As disposições sobre honorários sucumbenciais não são indispensáveis, havendo sistemas que simplesmente não os preveem. Lembre-se que o artigo 64 do nosso Código de 1939, em sua redação original, anterior à Lei n. 4.632/65, previa pagamento de honorários sucumbenciais apenas quando a parte vencida tivesse agido com dolo ou culpa, instituindo verdadeira sanção aplicável ao comportamento incompatível com a boa-fé processual. Vale dizer: honorários sucumbenciais não são, a rigor, algo inerente e inexorável ao processo.
Nessa medida, não é de se espantar que a literatura especializada sobre o processo arbitral inadmite, de forma expressiva, a aplicação subsidiária do Código de Processo Civil no tocante a honorários sucumbenciais: “as verbas de sucumbência, por se tratar de condenação autorizada pelo legislador processual civil e não prevista na Lei 9.307/96, não integra necessariamente o espectro do julgamento do Tribunal Arbitral e, por isso mesmo, só poderia ser fixada por força do princípio da autonomia privada, caso o compromisso arbitral assim dispusesse” (cf. Gustavo Tepedino e José Emílio Nunes Pinto, Notas sobre o ressarcimento de despesas com honorários de advogado em procedimentos arbitrais, Revista trimestral de direito civil, vol. 9, n. 34, Rio de Janeiro, abr./jun. 2008, pág. 43-50).
Esta é igualmente a opinião de Eduardo de Albuquerque Parente, ao afirmar: ”Quem deu causa ao processo, ou a determinadas consequências processuais, deve por elas arcar. No entanto, isso não quer dizer que se deva aplicar o Código de Processo Civil. Pelo contrário: ele não será aplicado” (Processo arbitral e sistema, São Paulo, Atlas, 2012, pág.296).
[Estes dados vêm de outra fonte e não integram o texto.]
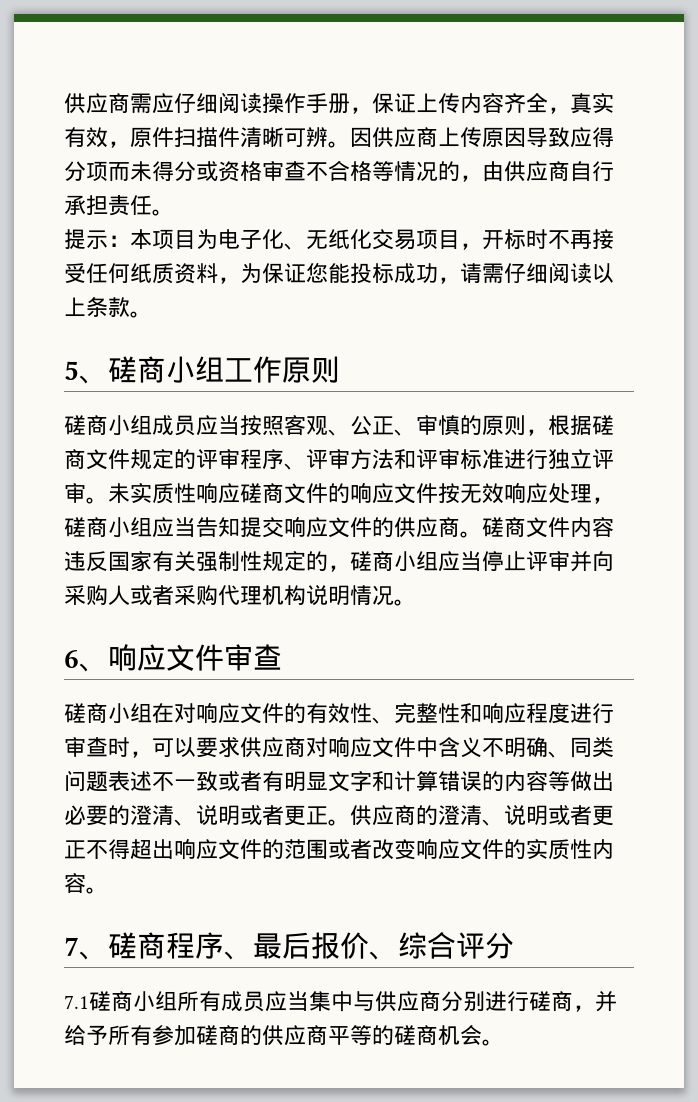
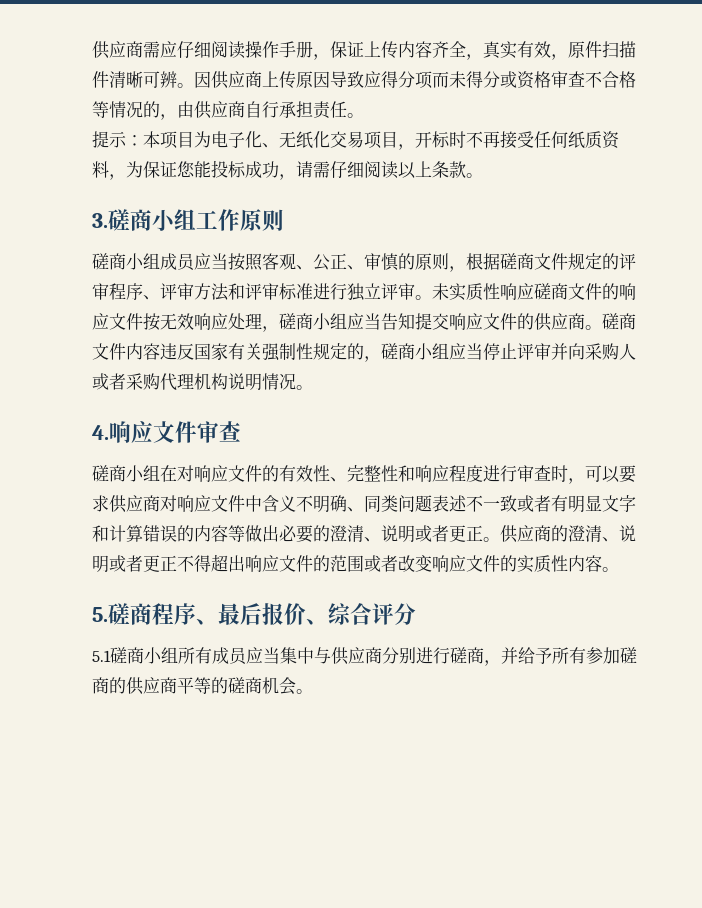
- 5、磋商小组工作原则
+ 3.磋商小组工作原则
- 6、响应文件审查
+ 4.响应文件审查
- 7、磋商程序、最后报价、综合评分
+ 5.磋商程序、最后报价、综合评分
- 7.1磋商小组所有成员应当集中与供应商分别进行磋商，并给予所有参加磋商的供应商平等的磋商机会。
+ 5.1磋商小组所有成员应当集中与供应商分别进行磋商，并给予所有参加磋商的供应商平等的磋商机会。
Há que se considerar ainda a hipótese da responsabilidade da parte que desiste da arbitragem, não só em relação aos custos do processo, mas, também, pelos honorários do advogado da outra parte, que condiciona a sua aquiescência ao pleito de desistência desde que sejam pagos os honorários de seu patrono. Aqui igualmente deve-se verificar o que as partes acordaram em momento precedente, se houve alusão à verba de sucumbência, então, ao ensejo da homologação da desistência e consequente extinção do processo arbitral, deve ser acrescida à condenação imposta à parte que desistiu os honorários de sucumbência. Não previstos no compromisso ou no termo de arbitragem, não serão eles devidos.